Afaik, chained comparisons create branches. Perhaps LV does not like that? What happens if you do `(tmin < root) & (root < tmax)` etc?

2 Likes

As far as I can tell from @code_llvm, the original code doesn’t create a branch. Making the changes you suggested doesn’t make a speed difference.
What I want is some way to create a branch but I don’t know if LoopVectorization even supports that.

1 Like

I’m not sure that `StructArrays` is helping here. They’re useful when you want to perform operations field-wise on a struct-array/array-of-struct, but less so when you want to operate struct-wise like in your example where you access the `x,y,z,radius` fields all concurrently. As it is, you’re looping through 4 different vectors in parallel. There’s still a chance the `StructArrays` play better with vectorization, but maybe not.

I’m also not sure this loop benefits massively from `LoopVectorization`. There’s enough going on (and some of it somewhat vectorizable already) that it’s at least worth trying without `@turbo`. If the C++ is much faster with the conditional execution (which precludes vectorization), it’s likely that the Julia will be too.

At the cost of some extra storage and a second loop, you might be able to vectorize the computation of of `neg_half_b` and `c` and then run a separate non-vectorized loop to compute `tmax,besti` from those results (with the branch on `quarter_discriminant`). I can’t say whether this will be better or not than doing it all in one pass, however.

It appears that you could use `@fastmath` for most/all of the math here without adverse consequences. It will likely save a couple of instructions in the linear algebra and be more accurate rather than less (thanks to `fma`).

Not using StructArray didn’t seem to make a speed difference, but it meant I couldn’t use `@turbo` which gives a significant speed boost.

The C++ code is vectorised using intrinsics, I’m using a library which handles that, perhaps I should have made that clearer. The `if` doesn’t prevent vectorisation at all, the assembly is roughly the same as without the `if` except there is a conditional jump to skip over some expensive computation. See Compiler Explorer, if you search for `sqrtps` you should find the relevant code, you’ll notice all the instructions are vectorized and there’s a jump on the line preceding the sqrt.

Removing `@turbo` slowed the code down to 1.5 microseconds, `@code_llvm` shows that only 2 wide vectors are used compared to 8 wide using `@turbo`. Adding the branch significantly improves it down to 690ns, but still much slower than `@turbo`.

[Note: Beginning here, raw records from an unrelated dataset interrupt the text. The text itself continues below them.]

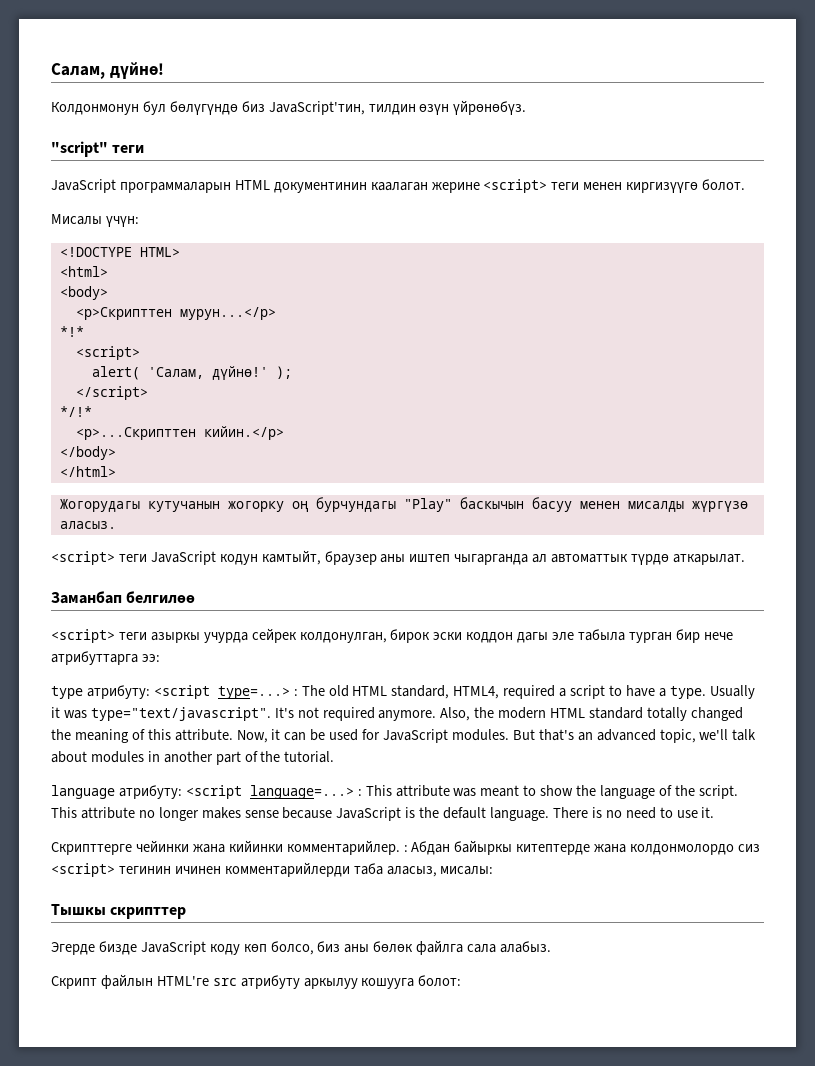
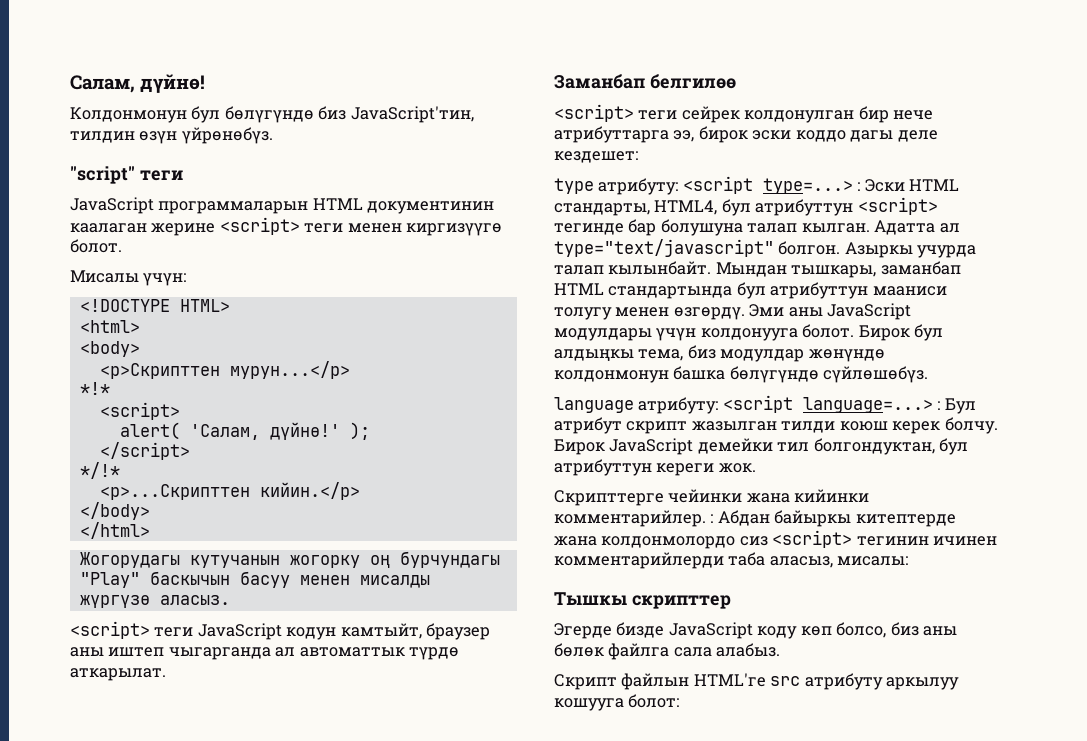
- <script> теги азыркы учурда сейрек колдонулган, бирок эски коддон дагы эле табыла турган бир нече атрибуттарга ээ:
+ <script> теги сейрек колдонулган бир нече атрибуттарга ээ, бирок эски коддо дагы деле кездешет:
- type атрибуту: <script type=...> : The old HTML standard, HTML4, required a script to have a type. Usually it was type="text/javascript". It's not required anymore. Also, the modern HTML standard totally changed the meaning of this attribute. Now, it can be used for JavaScript modules. But that's an advanced topic, we'll talk about modules in another part of the tutorial.
+ type атрибуту: <script type=...> : Эски HTML стандарты, HTML4, бул атрибуттун <script> тегинде бар болушуна талап кылган. Адатта ал type="text/javascript" болгон. Азыркы учурда талап кылынбайт. Мындан тышкары, заманбап HTML стандартында бул атрибуттун мааниси толугу менен өзгөрдү. Эми аны JavaScript модулдары үчүн колдонууга болот. Бирок бул алдыңкы тема, биз модулдар жөнүндө колдонмонун башка бөлүгүндө сүйлөшөбүз.
- language атрибуту: <script language=...> : This attribute was meant to show the language of the script. This attribute no longer makes sense because JavaScript is the default language. There is no need to use it.
+ language атрибуту: <script language=...> : Бул атрибут скрипт жазылган тилди коюш керек болчу. Бирок JavaScript демейки тил болгондуктан, бул атрибуттун кереги жок.

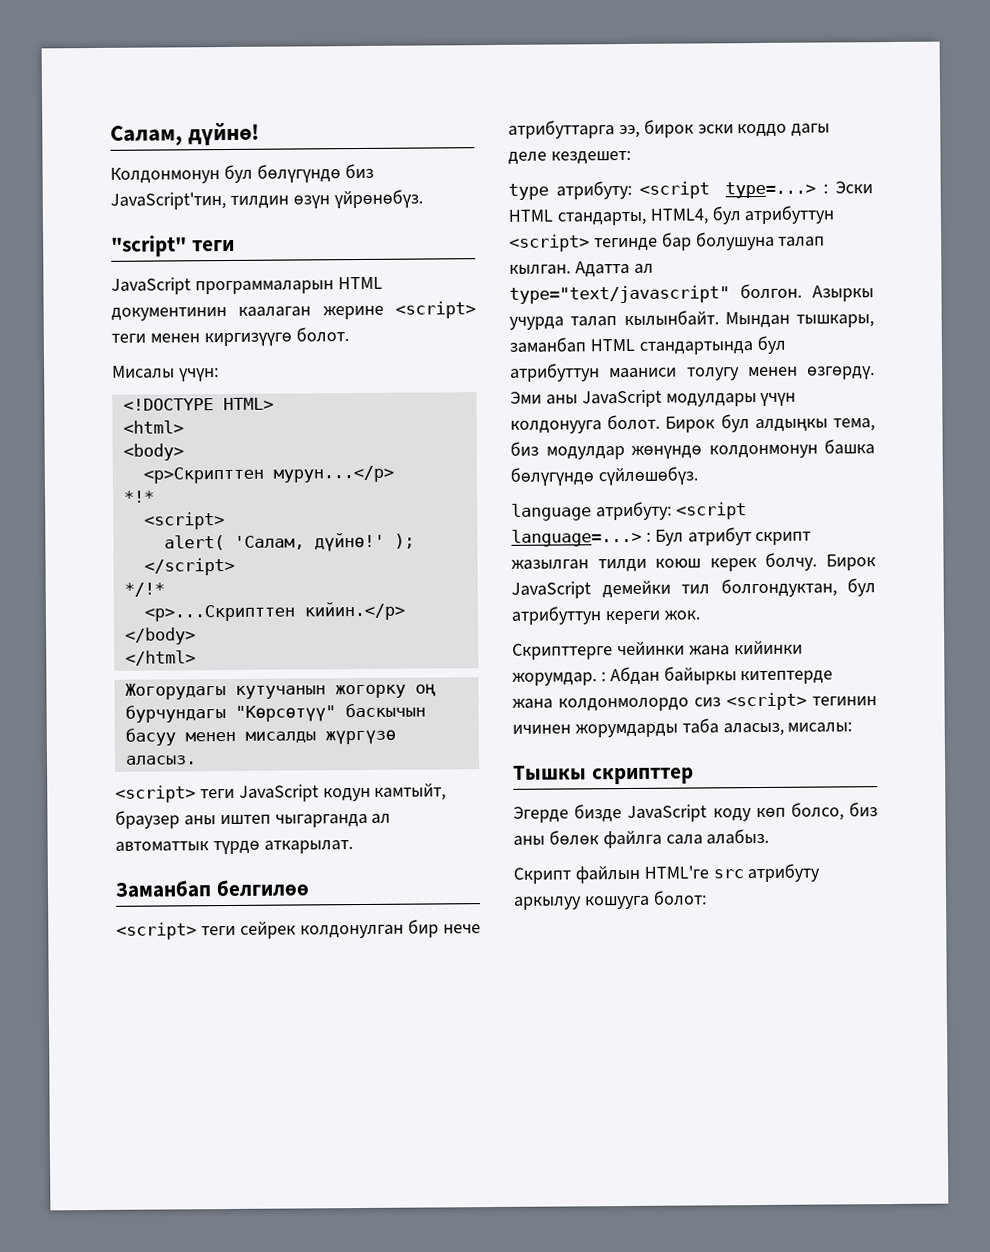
- Жогорудагы кутучанын жогорку оң бурчундагы "Play" баскычын басуу менен мисалды жүргүзө аласыз.
+ Жогорудагы кутучанын жогорку оң бурчундагы "Көрсөтүү" баскычын басуу менен мисалды жүргүзө аласыз.
- Скрипттерге чейинки жана кийинки комментарийлер. : Абдан байыркы китептерде жана колдонмолордо сиз <script> тегинин ичинен комментарийлерди таба аласыз, мисалы:
+ Скрипттерге чейинки жана кийинки жорумдар. : Абдан байыркы китептерде жана колдонмолордо сиз <script> тегинин ичинен жорумдарды таба аласыз, мисалы:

Running two separate loops as you suggested is slower than just one vectorized loop at 280ns.

My understanding is that `@turbo` adds `@fastmath`, I can see fmas in the llvm when just using `@turbo` and adding `@fastmath` didn’t make a difference.

2 Likes

If you feel like implementing it similarly to the C++ code you could try GitHub - eschnett/SIMD.jl: Explicit SIMD vector operations for Julia. Not sure about `horizontal_find_first` but the rest should be available.

Yh, I was hoping I could avoid having to do it explicitly using SIMD.jl or VectorizationBase.jl.

Just FYI: when writing the names of macros, you should wrap them in backticks: ``@turbo`` Otherwise you run the risk of pinging users named “turbo”.

2 Likes

if you remove different parts of the for-loop content you can eventually find out which part Julia is doing much worse right?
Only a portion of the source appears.